The teleomorph (perithical) phase is not yet fully understood and the implication is that the fungus reproduces by a heterothallic process. The mycellium produced spreads from the leaf via the vascular tissues into the plant stems where it clogs the plant's arteries restricting the functioning of the Sap etc and ultimately causing death.

Box blight in advanced stage   Leaf detail in early stage of infection

IDENTIFICATION - What does Box Blight look like ?

Positive diagnosis is essential, leaf drop and plant death may occur for a variety of reasons such as physiological damage, root death, scale insect or cultural problems and hence any remedial treatment must be specific to the problem.

Plantsprayers offer a free diagnosis service, for details click here.

The early stages of Box Blight infection are easily missed, commonly it is not detected until parts of the plant die and pronounced leaf fall occurs. Examination of the stems below the dead leaves will show dark lesions in the vascular tissues, viewed through a microscope these lesions are seen to be a mass of hyphae with conidium characterised by ellipsoid vesicle with pointed apices.

The initial phase of infection in the leaf is indicated by a general darkening often spreading in a circular fashion until the whole leaf is discoloured, by then the fungus will have spread to the stem and the leaf usually dies and turns a straw or tan colour. Unfortunately these colour characteristics can be caused by a variety of other reasons making diagnosis difficult to the untrained eye.

Frequently these leaves will be infected by secondary fungus, Volutella, which creates a pink dusty mildew effect.

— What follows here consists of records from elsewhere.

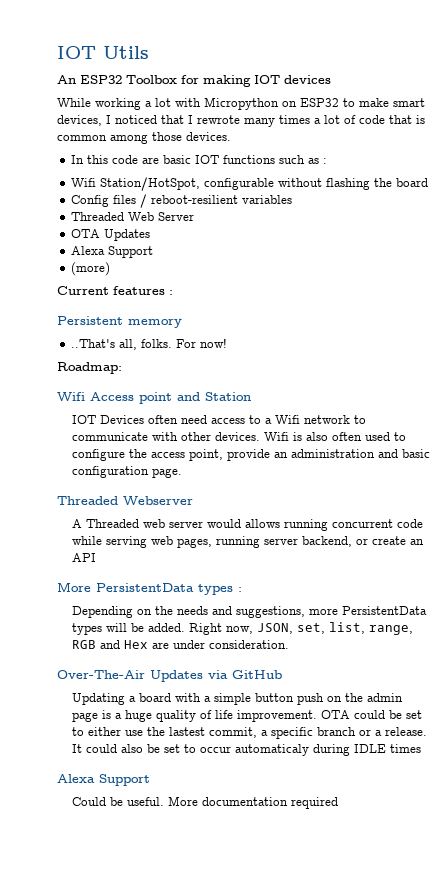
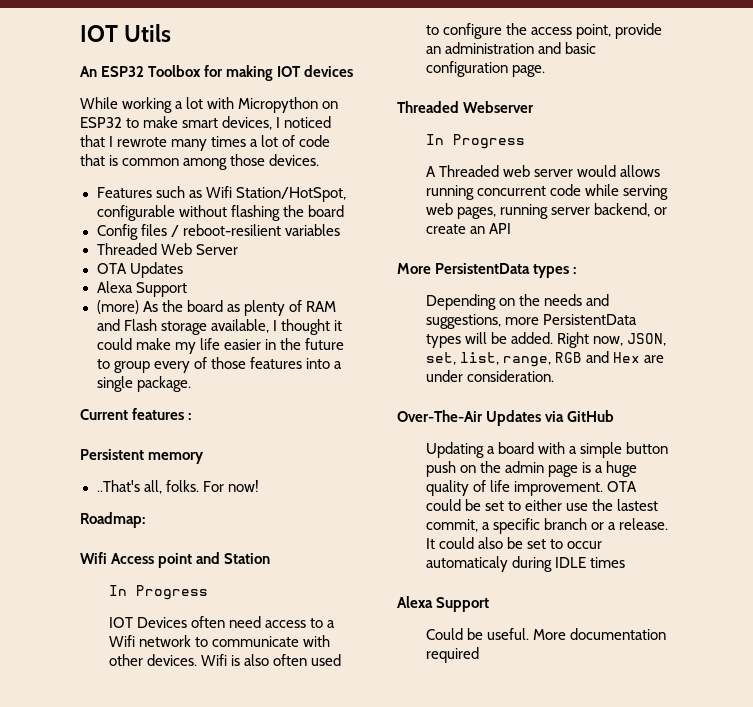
- In this code are basic IOT functions such as :
- Wifi Station/HotSpot, configurable without flashing the board
+ Features such as Wifi Station/HotSpot, configurable without flashing the board
- (more)
+ (more) As the board as plenty of RAM and Flash storage available, I thought it could make my life easier in the future to group every of those features into a single package.
  Wifi Access point and Station
+ In Progress
  Threaded Webserver
+ In Progress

Volutella itself is not a serious problem, it is a wound pathogen which usually effects plants which are suffering from another problem.

Box in gardens is frequently arranged in parterres, edging and knot gardens etc and is clipped to regular forms and shapes. Advanced infections can be readily recognised as often a central section of the top foliage will appear to be dead whilst the side foliage retains its green. On a topiary piece, such as balls, cones and spirals, commonly a small area comprised of individual stems will die first, however the fungus will spread throughout the plant eventually killing it


Blight on Buxus 'John Browers'   Blight on Buxus suffruticosa

TREATMENT - Can Box Blight be cured or prevented ?

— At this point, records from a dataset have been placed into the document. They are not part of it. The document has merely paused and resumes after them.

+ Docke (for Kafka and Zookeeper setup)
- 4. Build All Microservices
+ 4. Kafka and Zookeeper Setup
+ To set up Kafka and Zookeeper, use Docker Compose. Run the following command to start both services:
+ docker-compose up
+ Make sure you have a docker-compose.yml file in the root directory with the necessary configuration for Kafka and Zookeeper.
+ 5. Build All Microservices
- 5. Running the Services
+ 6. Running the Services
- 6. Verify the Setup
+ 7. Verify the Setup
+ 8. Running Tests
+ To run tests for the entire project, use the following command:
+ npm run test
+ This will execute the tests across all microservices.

Yes, Plantsprayers offer a spray treatment which is preventative and curative.

There are no effective fungicides available on the retail market specifically for treating Box Blight.

PREVENTION - What cultural practices minimise the risk of infection and spread ?

Box Blight, Cylindrocladium buxicola, is widespread throughout the UK and as it is an airborne disease there is no guaranteed means of prevention, however there are measures which significantly reduce the possibility of severe infection.

The conditions in which the fungus proliferates are damp, shade and poor ventilation, so avoidance of these will help prevent firm establishment of the disease.

It is most important to avoid overhead irrigation as the spores are carried and activated in water droplets and damp leaves provide ideal conditions for the fungus. Water the roots if required, possibly by a 'leaky hose', Buxus do not need foliage irrigation.

Always ensure that all garden tools, particularly shears and clippers, are clean. Do not infect healthy plants with dirty shears. Shears may be cleaned by dipping in bleach or disenfectant mixed in the dilutions indicated on the label for domestic/kitchen use.

Improving ventilation may be problematical, by its very nature Box is often tightly clipped and hence poorly ventilated. With new plantings it is worth bearing in mind ventilation and shade implications.

Removal of dead leaves, plant debris and foliage will reduce the availability of spore releasing material and may reduce any 'resting spores'.


There are no Buxus species that are immune to Cylindrocladium buxicola.

Practical experience however shows that some varieties seem more susceptible to the disease, we suspect that this is not due to any inherent properties of the plants but more due to the physical features such as water retaining foliage.

Typical examples are Buxus suffruticosa, B. Justin Brouwers, B. Tide hill. All these varieties are commonly clipped and produce a plant with small tight water retaining foliage thus producing an environment favourable for fungus.